Google’s Jedi Blue ad deal with Meta wasn’t unlawful, judge rules

A New York federal judge has ruled that the Texas attorney general’s antitrust lawsuit against Google can proceed in several states. However, Judge P. Kevin Castel also dismissed plaintiffs’ contention that Google’s online advertising deal with Meta, code-named Jedi Blue, constituted an unlawful restriction of trade. The judge said that “there is nothing inexplicable or suspicious” about the agreement between the two companies.

If you recall, the states that filed the lawsuit accused Google of making a deal with Meta that gave the latter certain advantages on the ad exchange the tech giant runs. As Bloomberg notes that Meta allegedly had to abandon its plans to introduce a new technology that would have hurt Google’s monopoly and support the tech giant’s open bidding approach when it comes to selling ads in return.

Texas Attorney General Ken Paxton announced that he would file a “multi-state lawsuit against Google alleging anticompetitive conduct, foreclosure practices and deceptive misrepresentations” as early as 2020. The lawsuit focused on Google’s technical advertising practices and how the company said Paxton uses its “monopolistic power to control the pricing” of ads and “to engage in market collusion.”

Google tried to dismiss the lawsuit earlier this year. Although Judge Castel was unsuccessful in dismissing the lawsuit outright, the company nevertheless released a solemn note about the decision. “Importantly, the court dismissed allegations regarding our open bidding agreement with Meta – the heart of AG Paxton’s case,” the company wrote in a blog post. The tech giant added that the deal has never been a secret and that it is pro-competitive. It also called Paxton’s case “deeply flawed”.
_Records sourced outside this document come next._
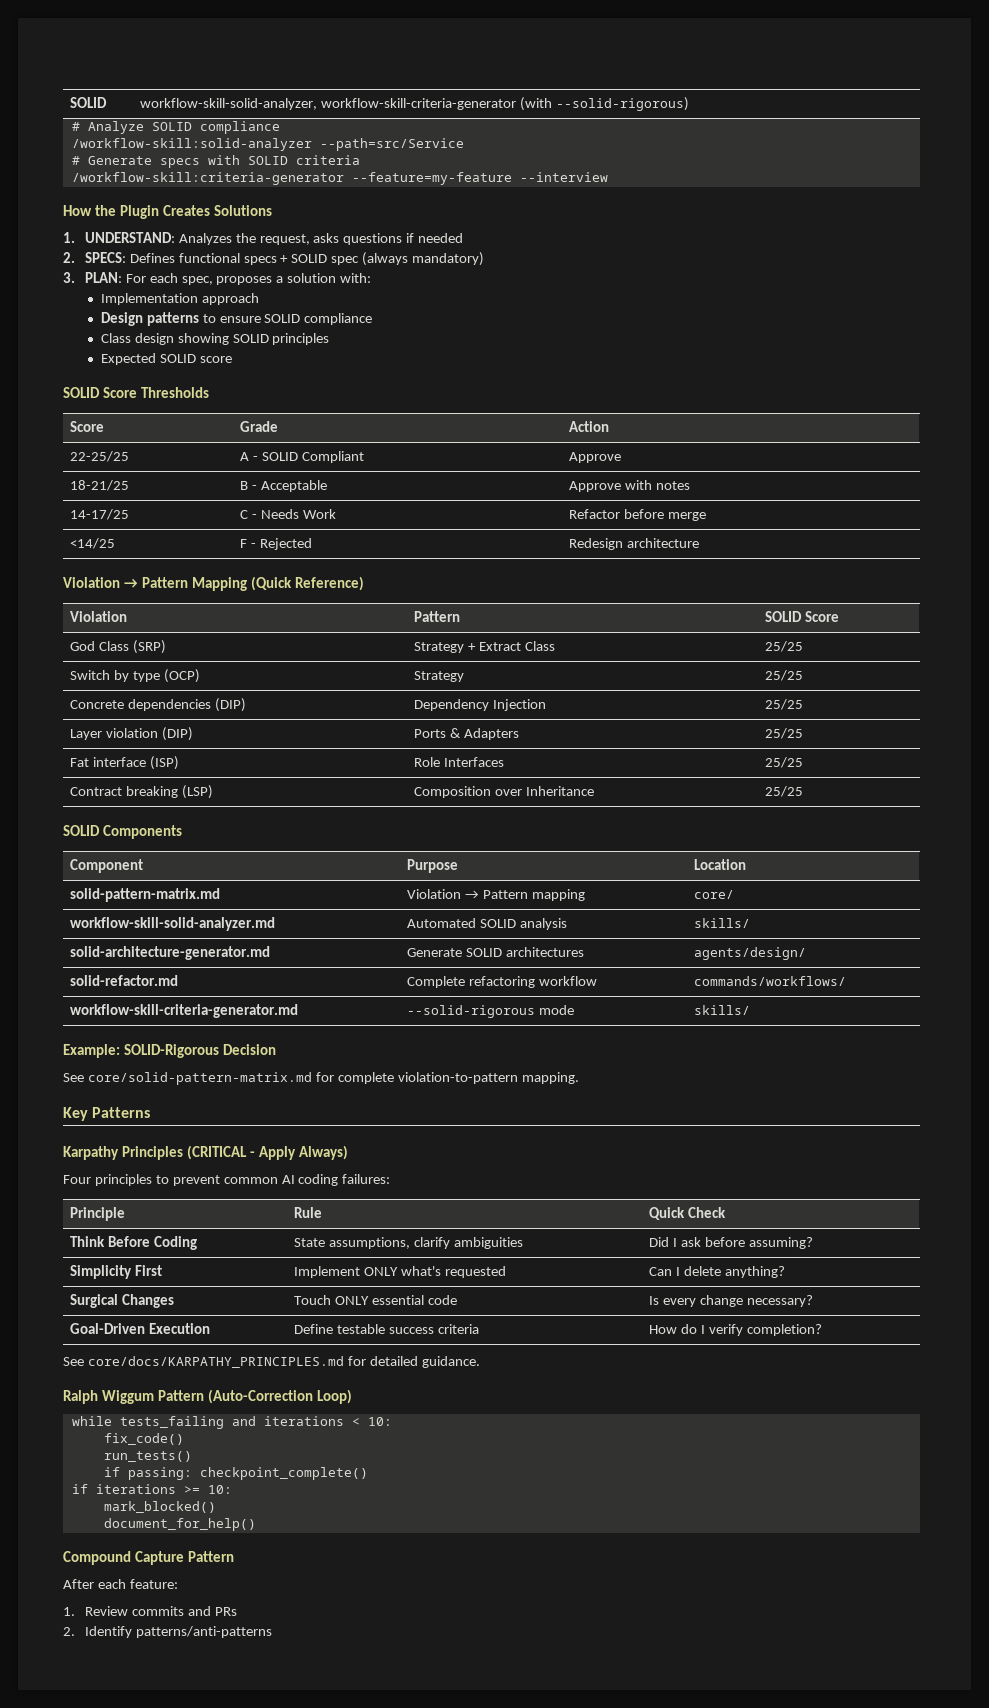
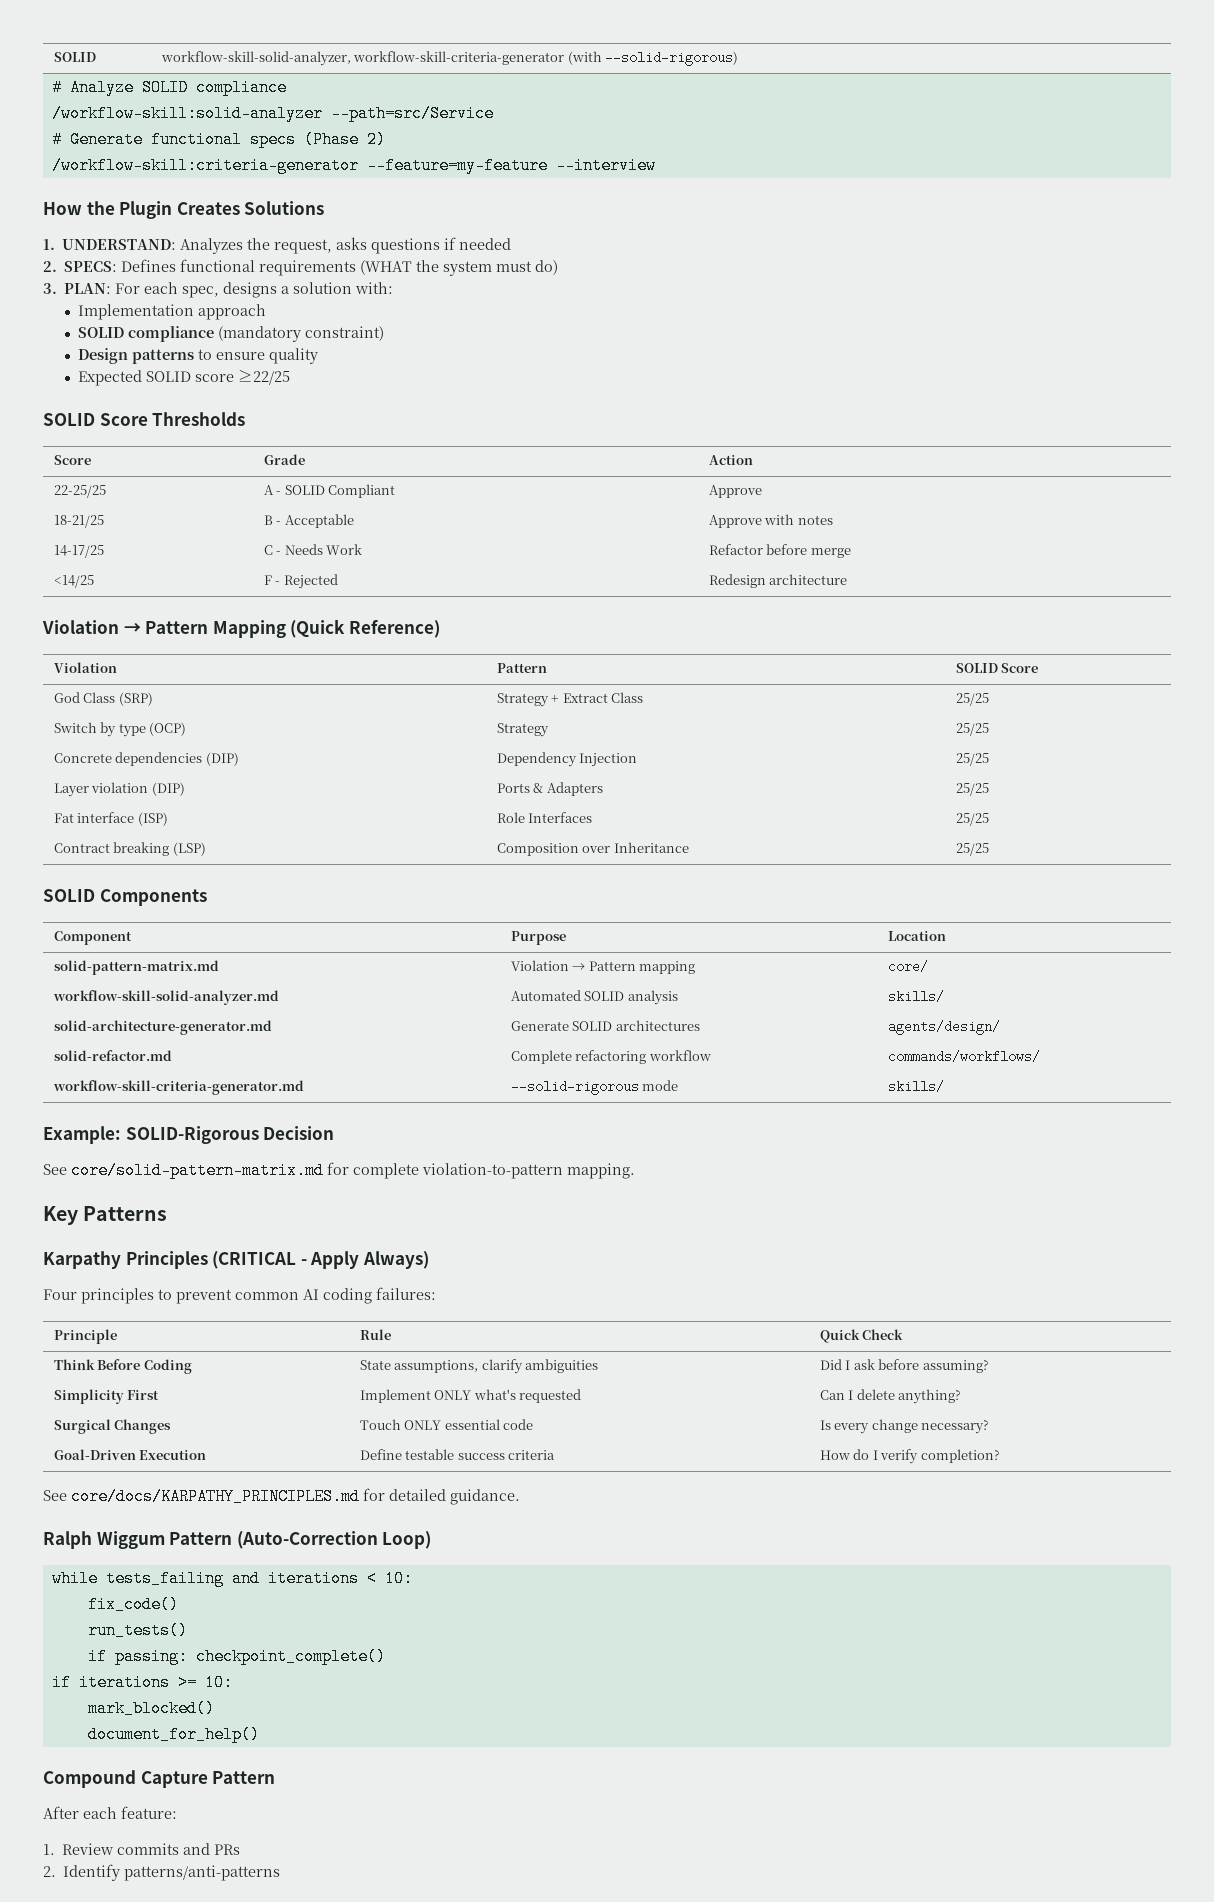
- # Generate specs with SOLID criteria
+ # Generate functional specs (Phase 2)
- 2. SPECS: Defines functional specs + SOLID spec (always mandatory)
+ 2. SPECS: Defines functional requirements (WHAT the system must do)
- 3. PLAN: For each spec, proposes a solution with:
+ 3. PLAN: For each spec, designs a solution with:
+ SOLID compliance (mandatory constraint)
- Design patterns to ensure SOLID compliance
- Class design showing SOLID principles
+ Design patterns to ensure quality
- Expected SOLID score
+ Expected SOLID score ≥22/25

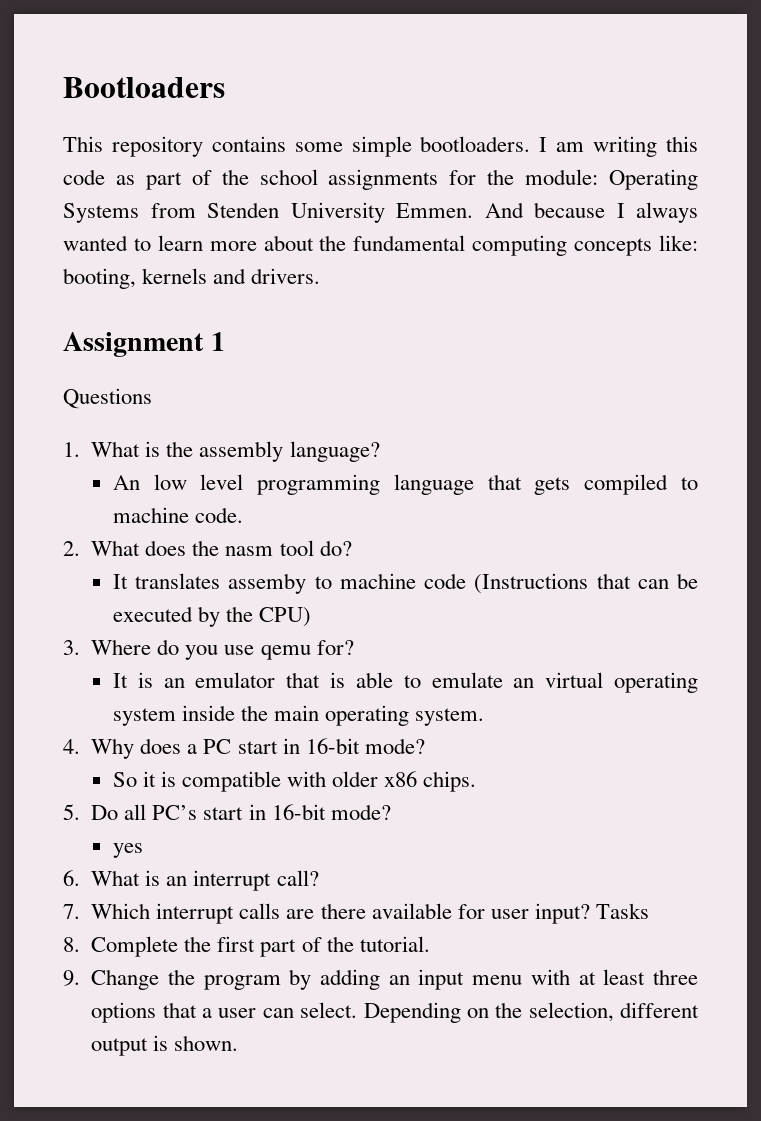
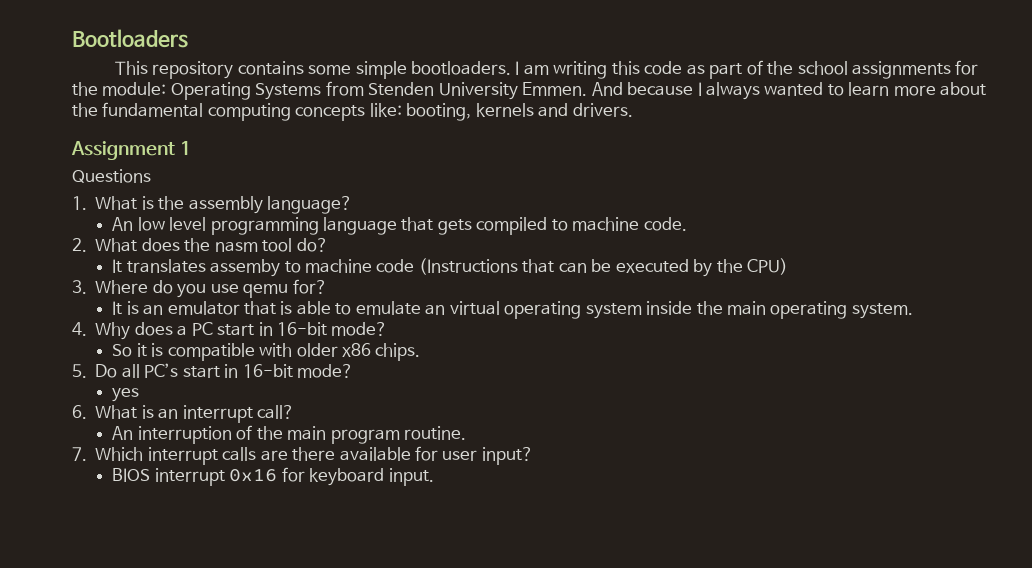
+ An interruption of the main program routine.
- 7. Which interrupt calls are there available for user input? Tasks
- 8. Complete the first part of the tutorial.
- 9. Change the program by adding an input menu with at least three options that a user can select. Depending on the selection, different output is shown.
+ 7. Which interrupt calls are there available for user input?
+ BIOS interrupt 0x16 for keyboard input.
Although the judge in this case dismissed the claim that Jedi Blue was illegal, the deal and Google’s ad tech practices overall are still under scrutiny by authorities. The European Commission and the UK’s Competition and Markets Authority launched an antitrust investigation into the companies’ agreement back in March. And just last month Bloomberg had reported that the US Department of Justice was preparing to sue Google sometime in September for its dominance in the advertising market.